Understanding the non-Gaussian nature of reactive solute transport. From particle dynamics to the partial differential equations

In the present study we examine non-Gaussian spreading of solutes subject to advection, dispersion and kinetic sorption (adsorption/desorption). We start considering the behavior of a single particle and apply a random walk to describe advection/dispersion plus a Markov chain to describe kinetic sorption. We show in a rigorous way that this model leads to a set of differential equations. For this combination of stochastic processes such a derivation is new. Then, to illustrate the mechanism that leads to non-Gaussian spreading we analyze this set of equations at first leaving out the Gaussian dispersion term (microdispersion). The set of equations now transforms to the telegrapher's equation. Characteristic for this system is a longitudinal spreading, that becomes Gaussian only in the long-time limit. We refer to this as kinetics induced spreading. When the microdispersion process is included back again, the characteristics of the telegraph equations are still present.
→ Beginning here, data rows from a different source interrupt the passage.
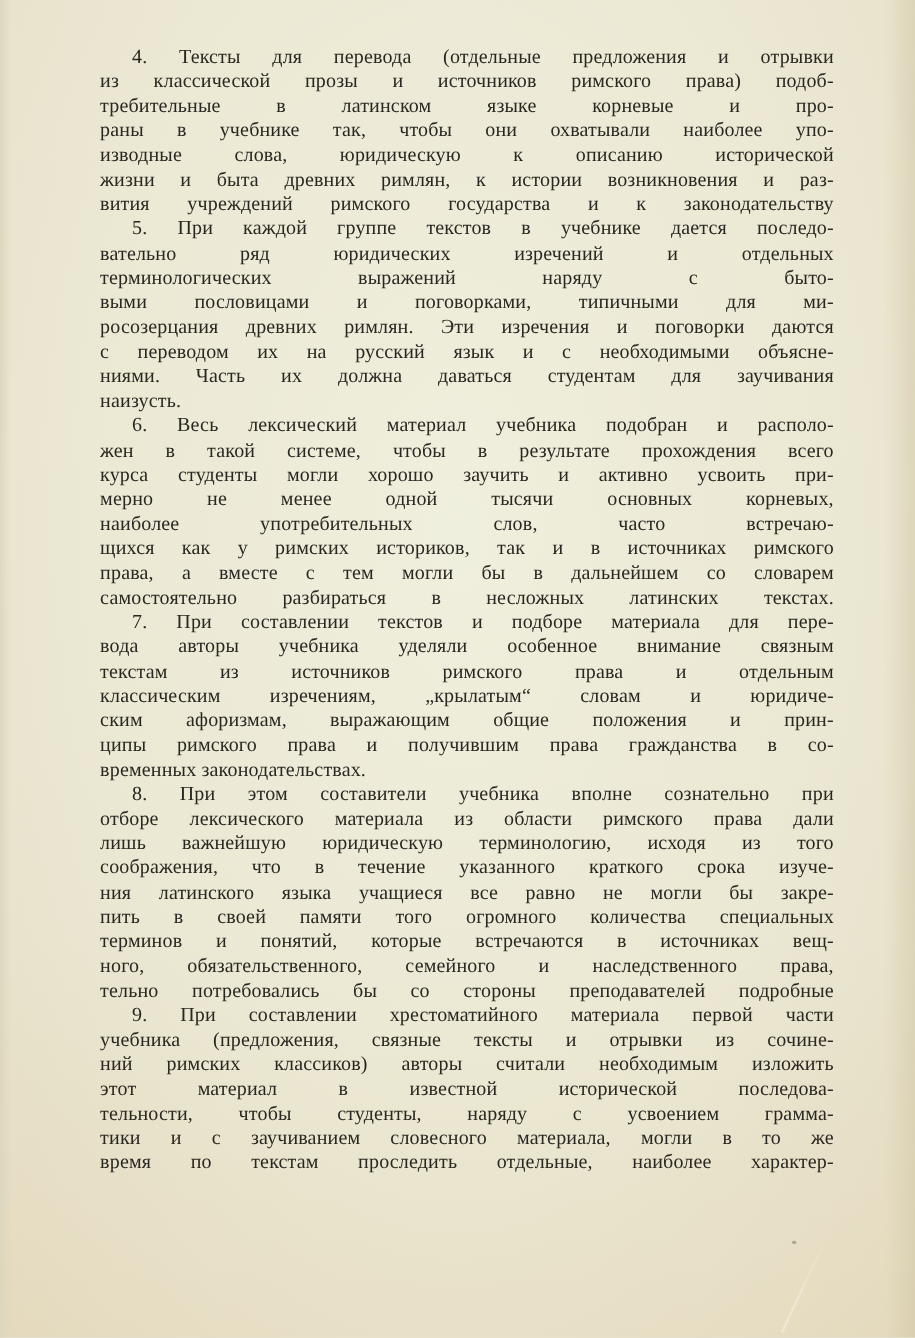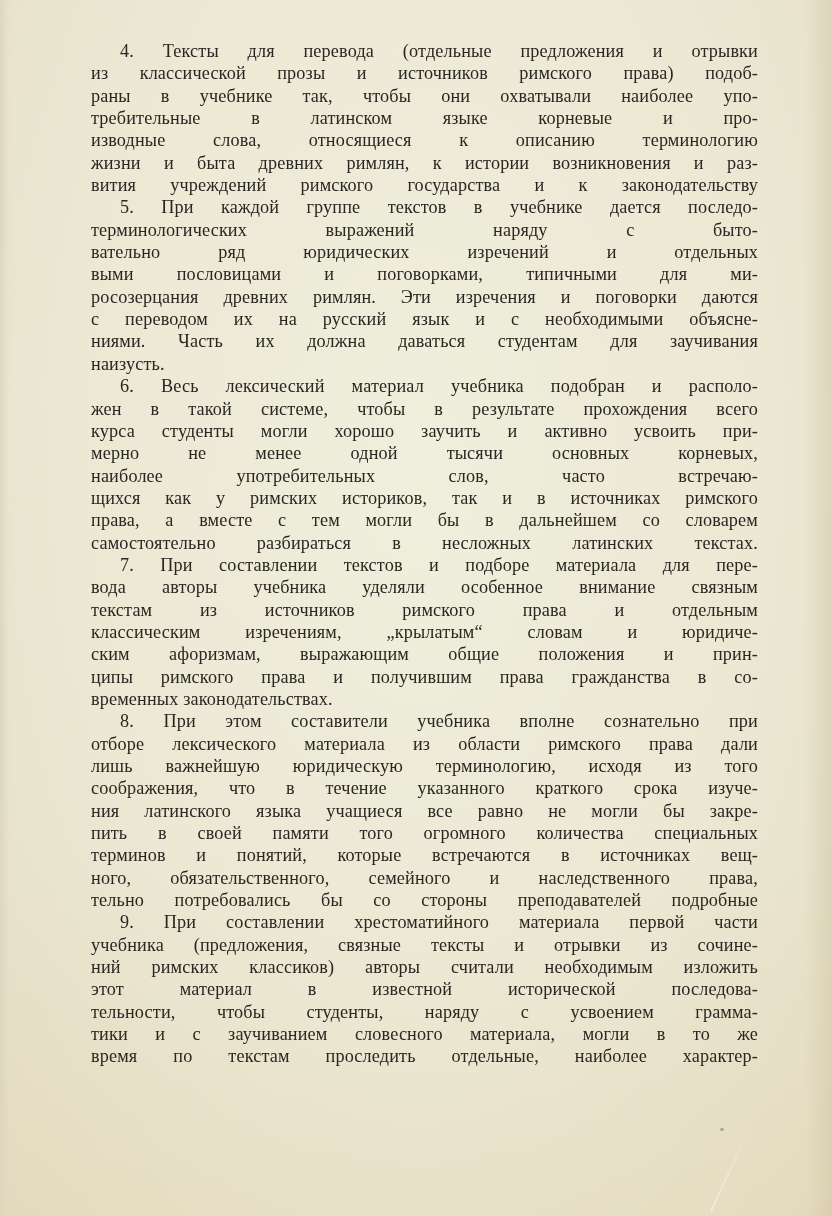--- a/index.html
+++ b/index.html
@@ -98,8 +98,8 @@
     <div class="para">
       <span class="line first">4. Тексты для перевода (отдельные предложения и отрывки</span>
       <span class="line">из классической прозы и источников римского права) подоб-</span>
+      <span class="line">требительные в латинском языке корневые и про-</span>
       <span class="line">раны в учебнике так, чтобы они охватывали наиболее упо-</span>
-      <span class="line">требительные в латинском языке корневые и про-</span>
       <span class="line">изводные слова, относящиеся к описанию терминологию</span>
       <span class="line">жизни и быта древних римлян, к истории возникновения и раз-</span>
       <span class="line">вития учреждений римского государства и к законодательству</span>

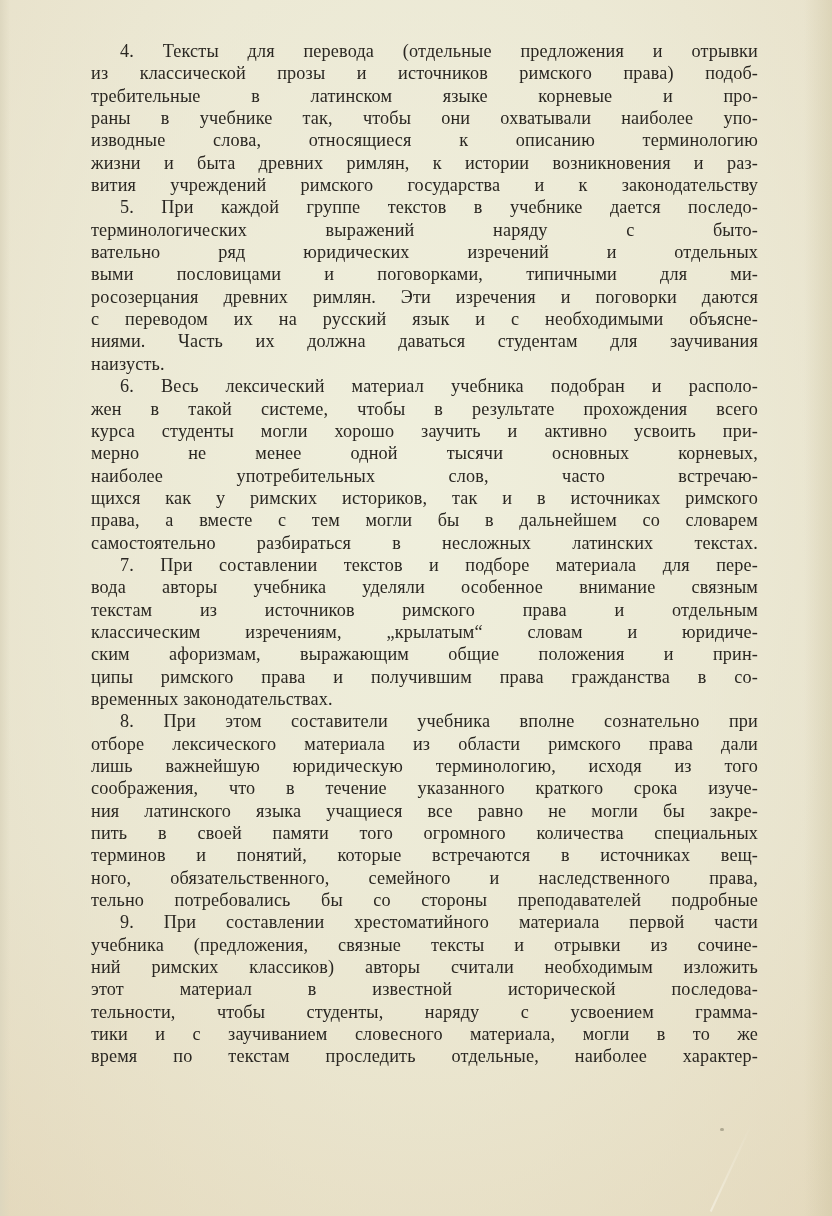--- a/index.html
+++ b/index.html
@@ -100,7 +100,7 @@
       <span class="line">из классической прозы и источников римского права) подоб-</span>
       <span class="line">требительные в латинском языке корневые и про-</span>
       <span class="line">раны в учебнике так, чтобы они охватывали наиболее упо-</span>
-      <span class="line">изводные слова, относящиеся к описанию терминологию</span>
+      <span class="line">изводные слова, юридическую к описанию исторической</span>
       <span class="line">жизни и быта древних римлян, к истории возникновения и раз-</span>
       <span class="line">вития учреждений римского государства и к законодательству</span>
     </div>

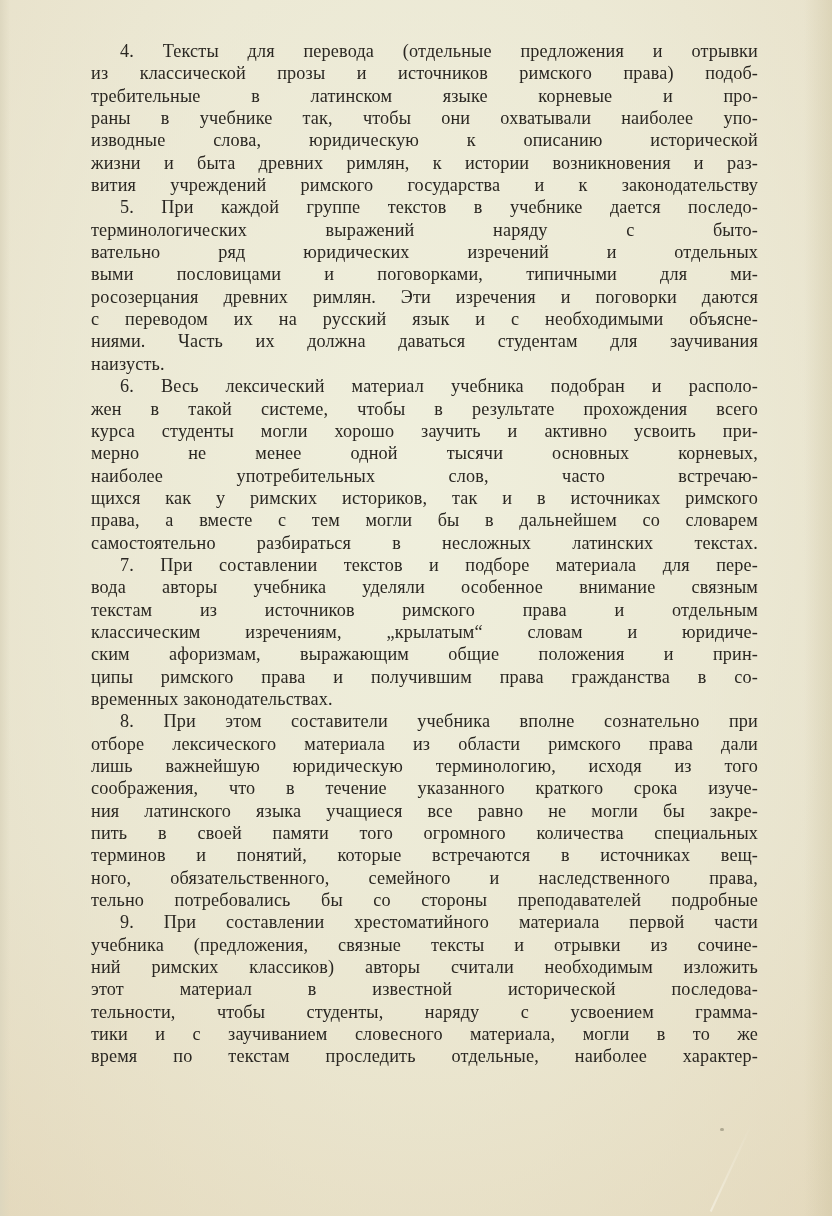--- a/index.html
+++ b/index.html
@@ -107,8 +107,8 @@
 
     <div class="para">
       <span class="line first">5. При каждой группе текстов в учебнике дается последо-</span>
+      <span class="line">вательно ряд юридических изречений и отдельных</span>
       <span class="line">терминологических выражений наряду с быто-</span>
-      <span class="line">вательно ряд юридических изречений и отдельных</span>
       <span class="line">выми пословицами и поговорками, типичными для ми-</span>
       <span class="line">росозерцания древних римлян. Эти изречения и поговорки даются</span>
       <span class="line">с переводом их на русский язык и с необходимыми объясне-</span>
Now two spreading phenomena are active, the Gaussian microdispersive spreading plus the kinetics induced non-Gaussian spreading. In the long run the latter becomes Gaussian as well. Another non-Gaussian feature shows itself in the 2D situation. Here, the lateral spread and the longitudinal displacement are no longer independent, as should be the case for a 2D Gaussian spreading process. In a displacing plume this interdependence is displayed as a `tailing' effect. We also analyze marginal and conditional moments, which confirm this result. With respect to effective properties (velocity and dispersion) we conclude that effective parameters can be defined properly only for large times (asymptotic times). In the two-dimensional case it appears that the transverse spreading depends on the longitudinal coordinate. This results in `cigar-shaped' contours.